| WHAT IS EXPECTED |
Whatever pictures the entries hold, omit them, and output exactly the lines from the one containing "secundaria o uroperitoneo</td>" through the final line.

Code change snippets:
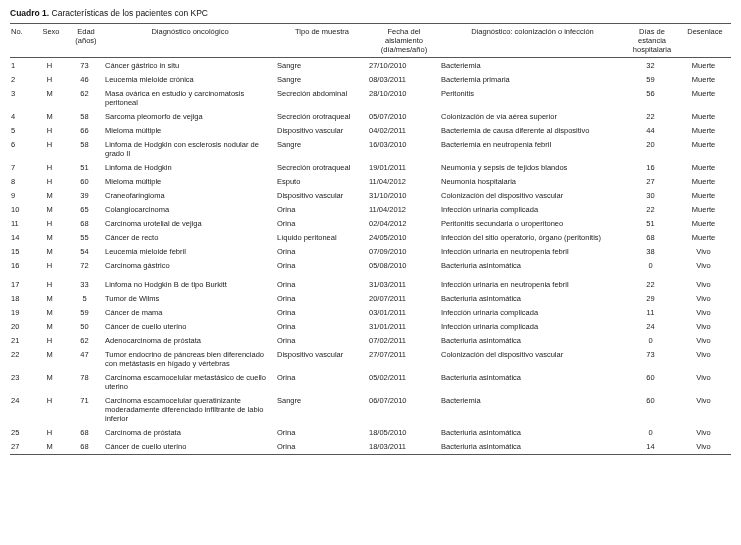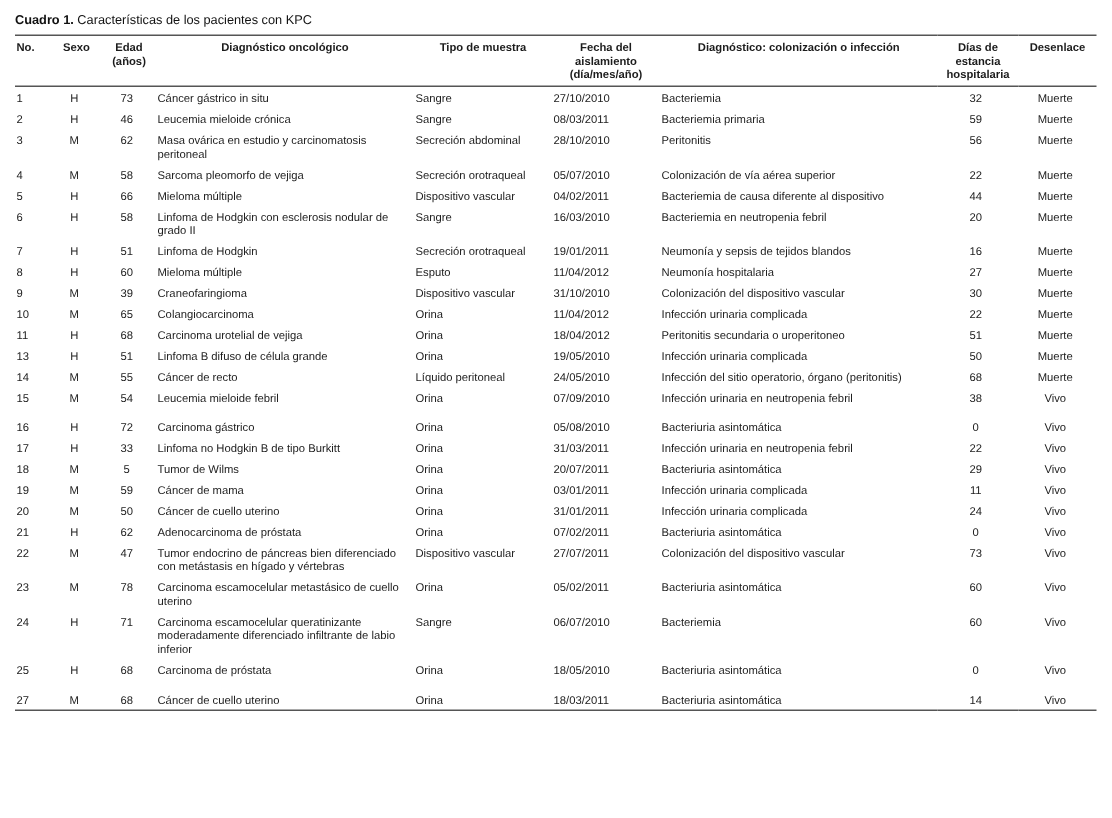--- a/index.html
+++ b/index.html
@@ -29,7 +29,7 @@
   }
   thead th {
     font-size: 7.5px;
-    font-weight: bold;
+    font-weight: normal;
     text-align: center;
     vertical-align: top;
     padding: 3px 2px;

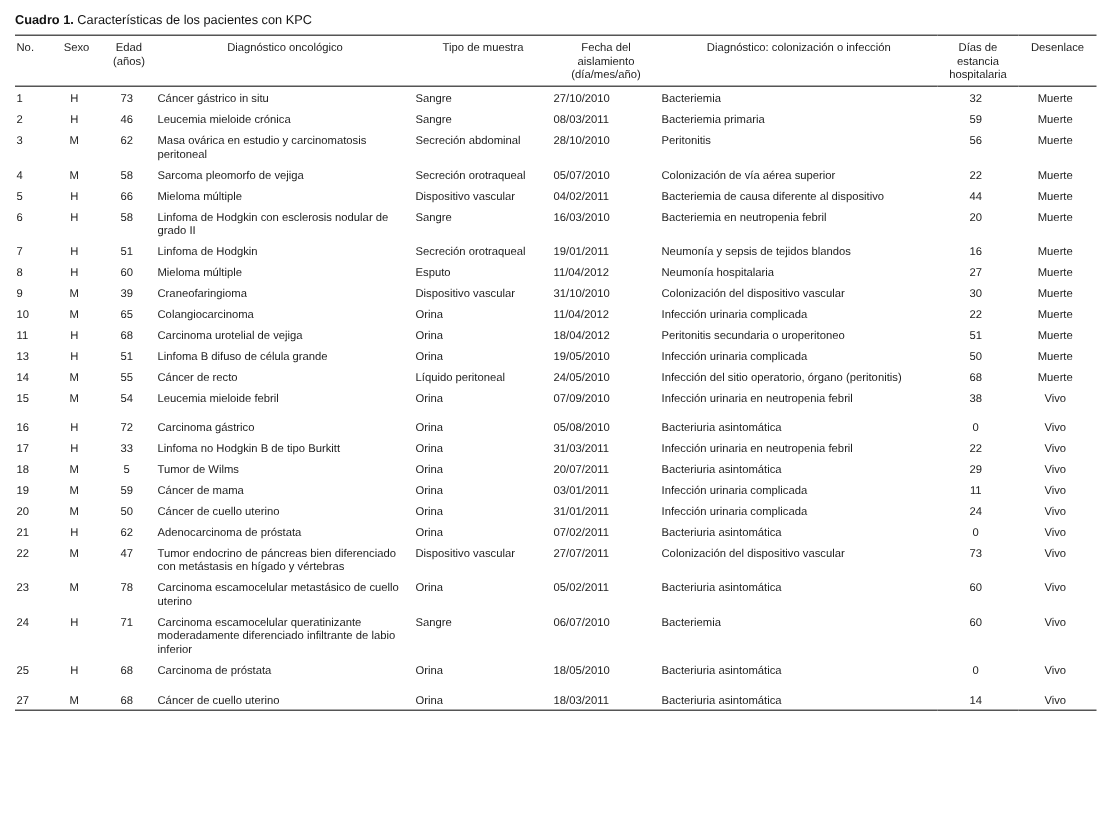--- a/index.html
+++ b/index.html
@@ -207,7 +207,7 @@
           <td class="c-center">68</td>
           <td class="c-left">Carcinoma urotelial de vejiga</td>
           <td class="c-left">Orina</td>
-          <td class="c-left">18/04/2012</td>
+          <td class="c-left">02/04/2012</td>
           <td class="c-left">Peritonitis secundaria o uroperitoneo</td>
           <td class="c-center">51</td>
           <td class="c-center">Muerte</td>

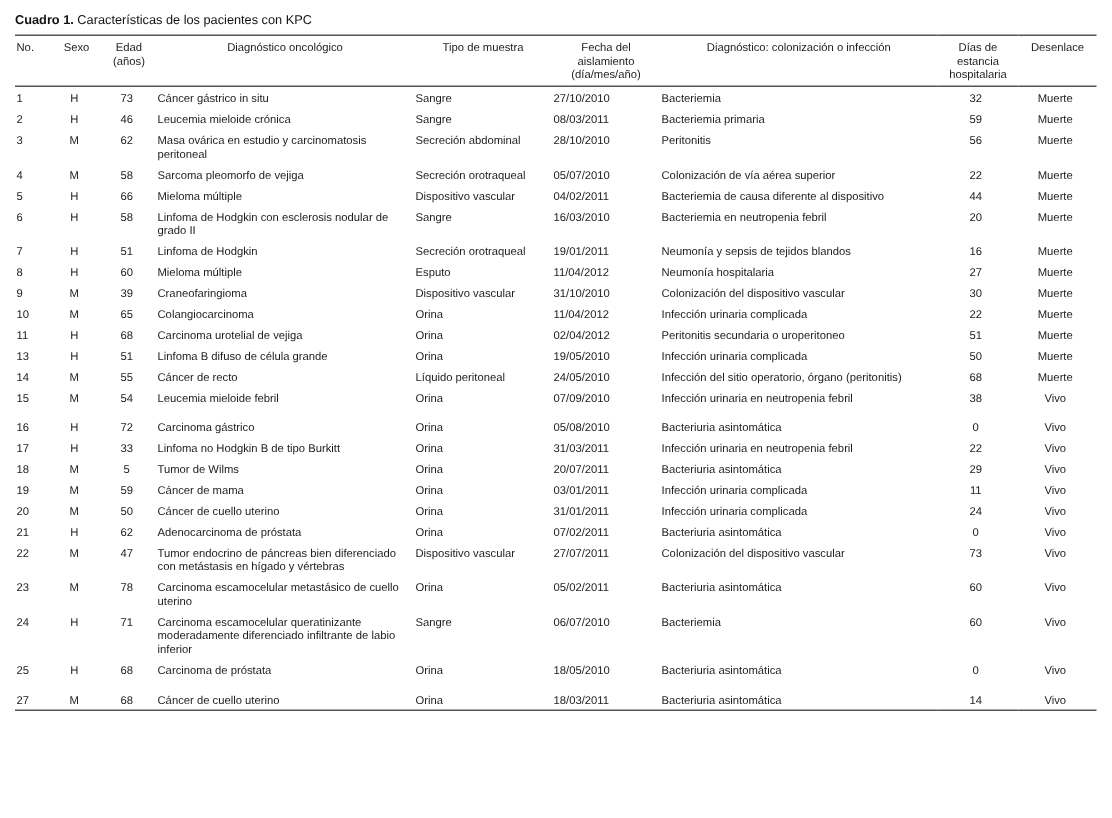--- a/index.html
+++ b/index.html
@@ -213,17 +213,6 @@
           <td class="c-center">Muerte</td>
         </tr>
         <tr>
-          <td class="c-left">13</td>
-          <td class="c-center">H</td>
-          <td class="c-center">51</td>
-          <td class="c-left">Linfoma B difuso de célula grande</td>
-          <td class="c-left">Orina</td>
-          <td class="c-left">19/05/2010</td>
-          <td class="c-left">Infección urinaria complicada</td>
-          <td class="c-center">50</td>
-          <td class="c-center">Muerte</td>
-        </tr>
-        <tr>
           <td class="c-left">14</td>
           <td class="c-center">M</td>
           <td class="c-center">55</td>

| RESPONSE |
           <td class="c-left">Peritonitis secundaria o uroperitoneo</td>
           <td class="c-center">51</td>
           <td class="c-center">Muerte</td>

--- a/index.html
+++ b/index.html
@@ -213,17 +213,6 @@
           <td class="c-center">Muerte</td>
         </tr>
         <tr>
-          <td class="c-left">13</td>
-          <td class="c-center">H</td>
-          <td class="c-center">51</td>
-          <td class="c-left">Linfoma B difuso de célula grande</td>
-          <td class="c-left">Orina</td>
-          <td class="c-left">19/05/2010</td>
-          <td class="c-left">Infección urinaria complicada</td>
-          <td class="c-center">50</td>
-          <td class="c-center">Muerte</td>
-        </tr>
-        <tr>
           <td class="c-left">14</td>
           <td class="c-center">M</td>
           <td class="c-center">55</td>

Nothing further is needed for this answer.